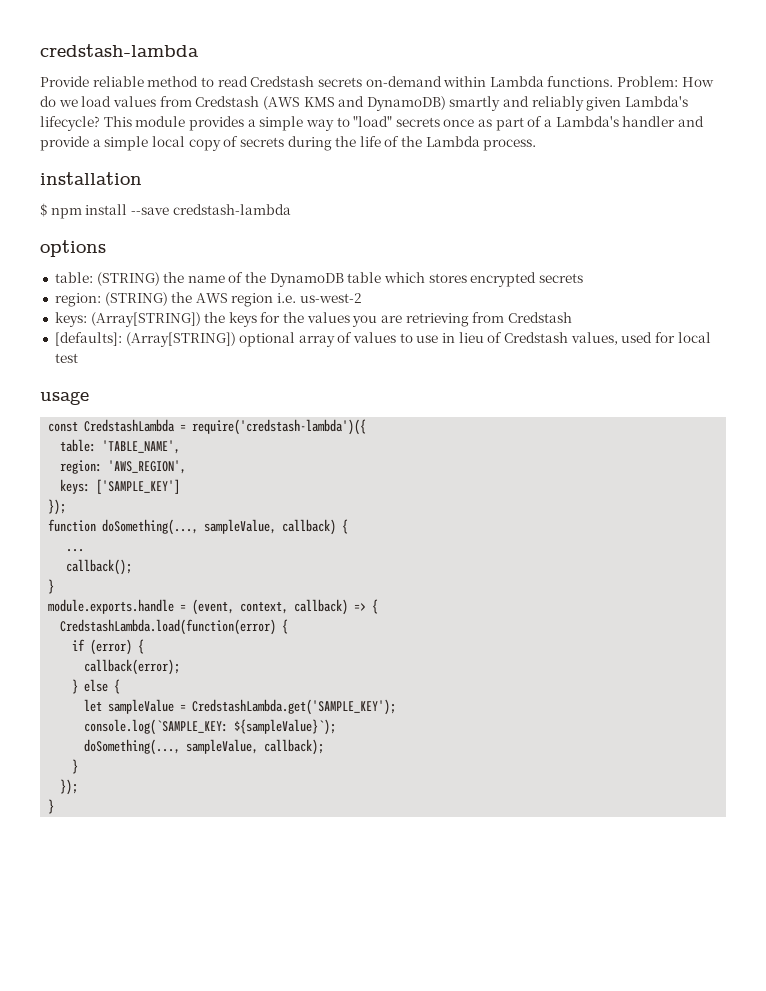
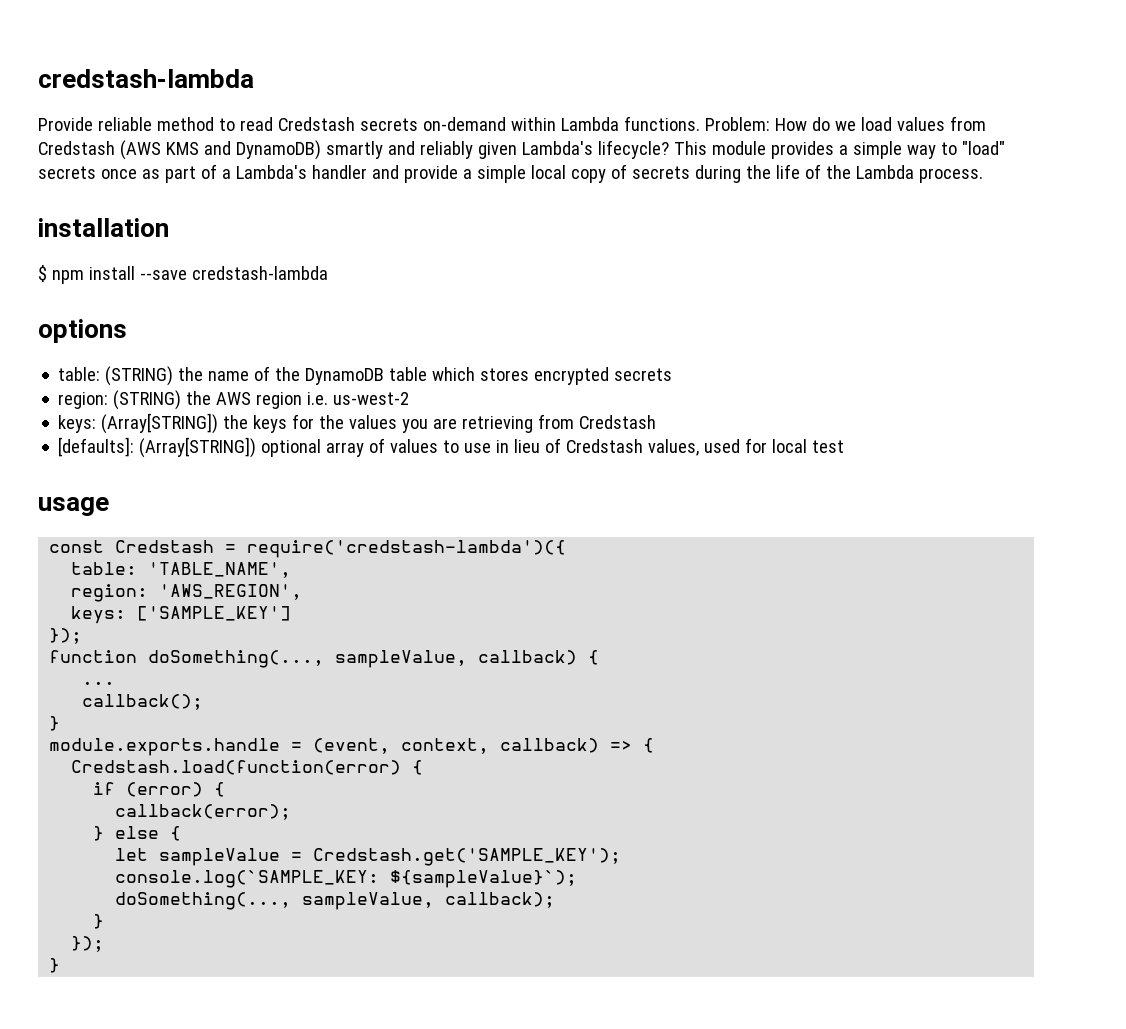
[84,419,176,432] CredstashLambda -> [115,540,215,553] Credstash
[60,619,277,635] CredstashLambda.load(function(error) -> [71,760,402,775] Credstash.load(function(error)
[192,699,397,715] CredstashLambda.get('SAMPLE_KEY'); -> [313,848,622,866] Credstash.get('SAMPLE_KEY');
* * *
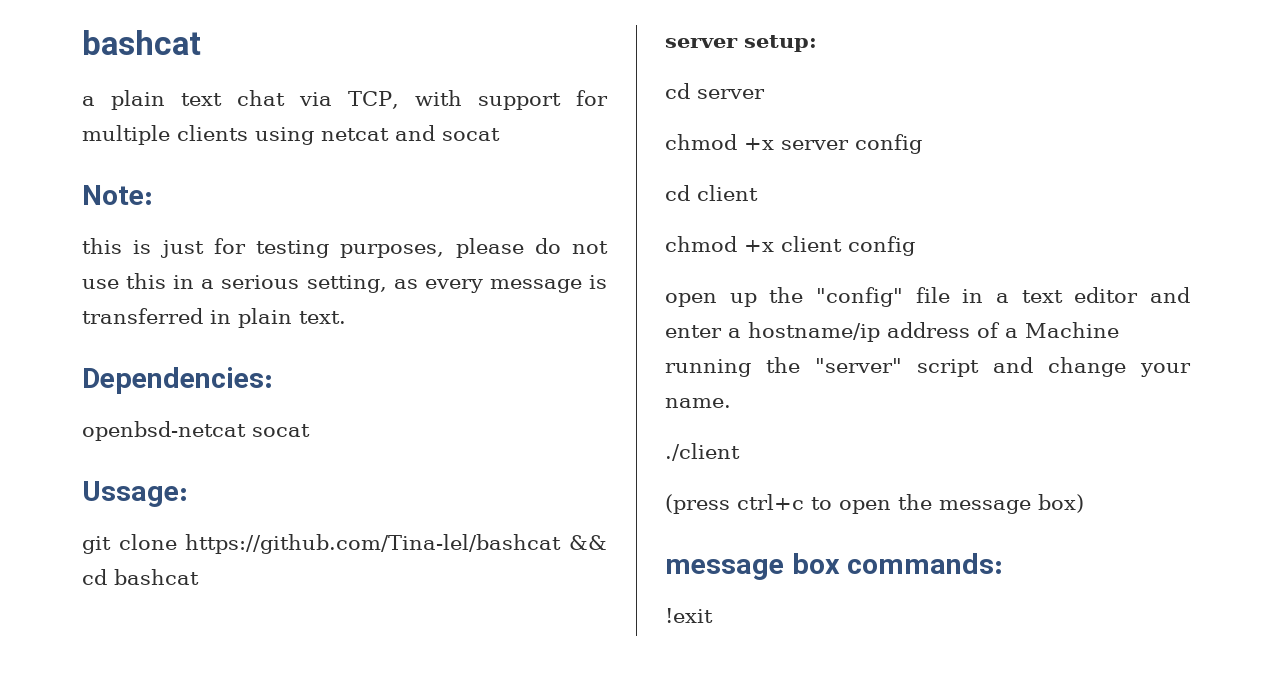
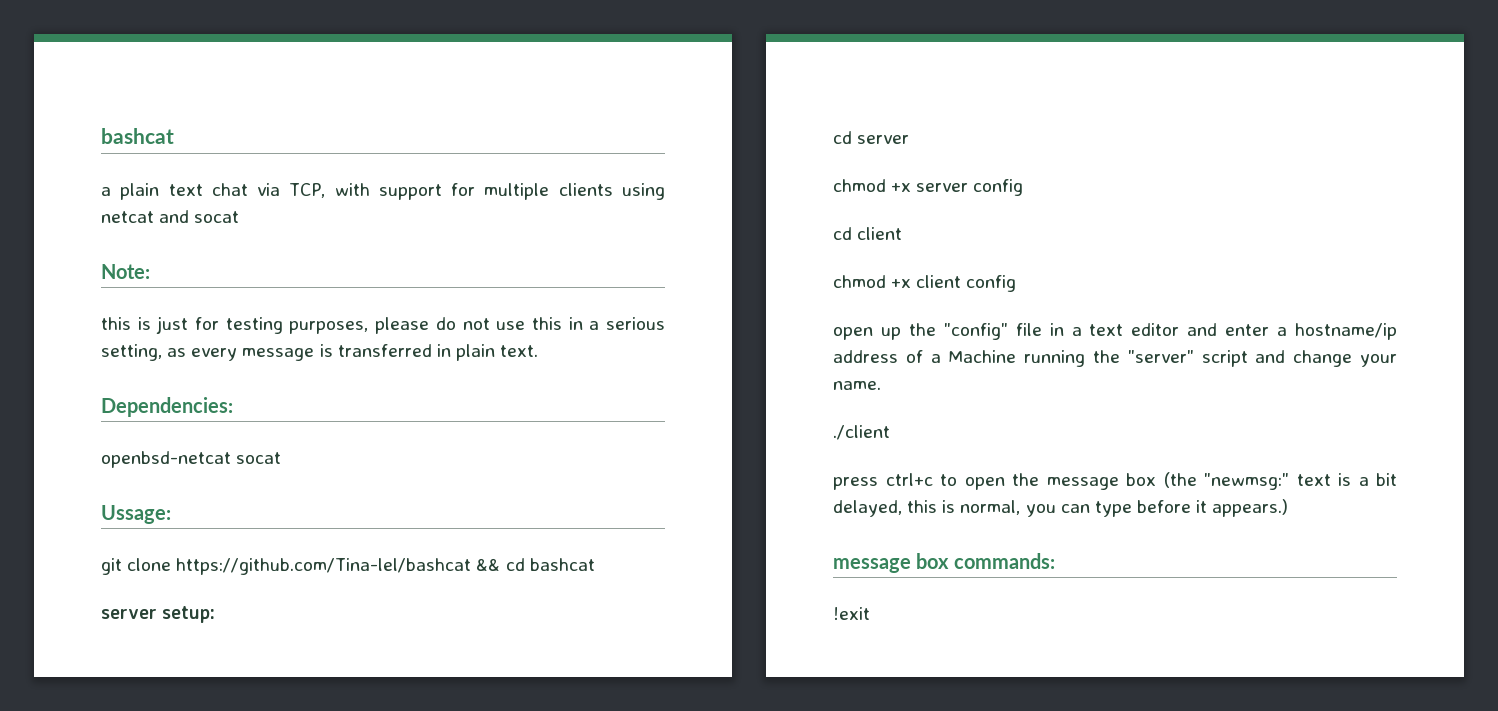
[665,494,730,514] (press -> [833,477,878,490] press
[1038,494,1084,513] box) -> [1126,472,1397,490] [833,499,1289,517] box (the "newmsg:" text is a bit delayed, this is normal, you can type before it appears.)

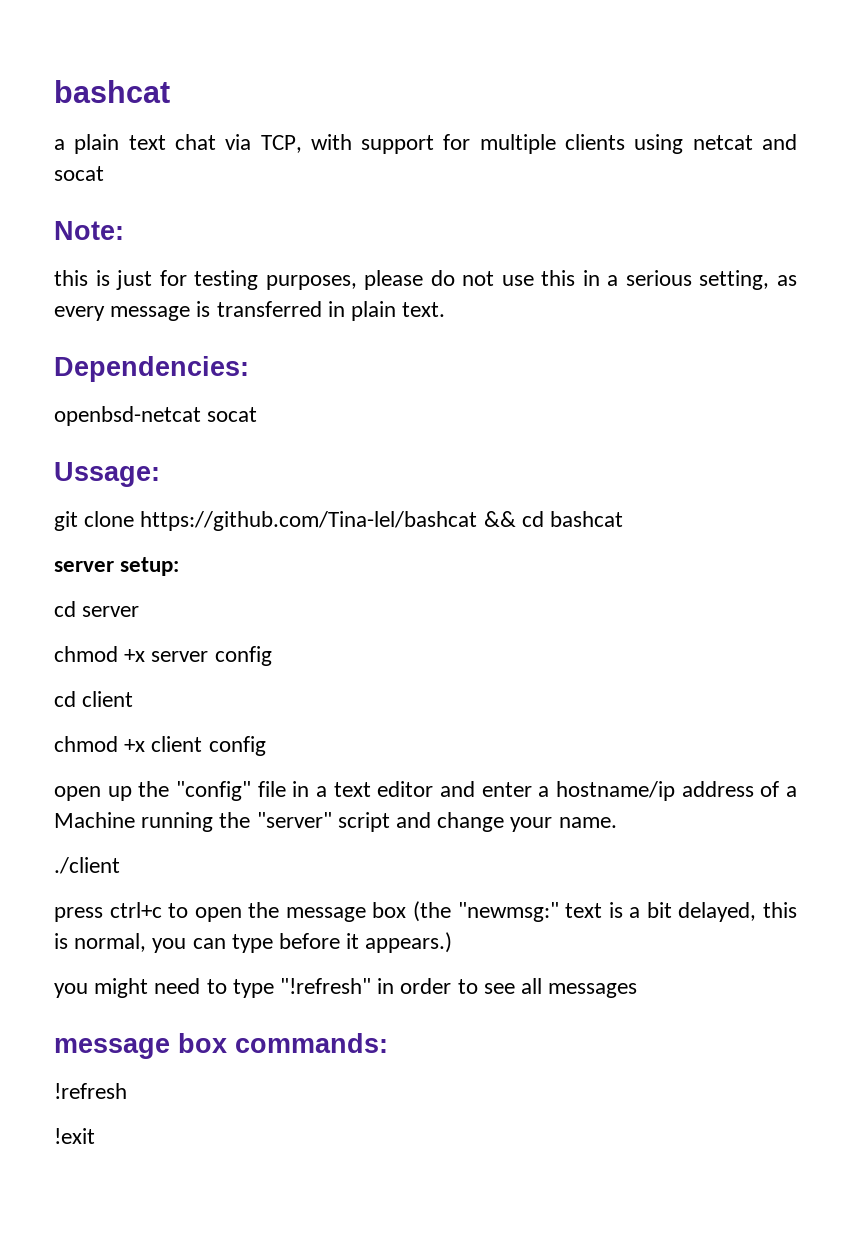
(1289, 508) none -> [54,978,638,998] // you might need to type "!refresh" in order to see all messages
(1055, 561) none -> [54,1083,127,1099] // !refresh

Work instruction:
Could you restate word for word the lines above, from the one that contains "[84,419,176,432] CredstashLambda ->" through the one that contains "[192,699,397,715] CredstashLambda.get('SAMPLE_KEY'); ->", and no others?

Response below:
[84,419,176,432] CredstashLambda -> [115,540,215,553] Credstash
[60,619,277,635] CredstashLambda.load(function(error) -> [71,760,402,775] Credstash.load(function(error)
[192,699,397,715] CredstashLambda.get('SAMPLE_KEY'); -> [313,848,622,866] Credstash.get('SAMPLE_KEY');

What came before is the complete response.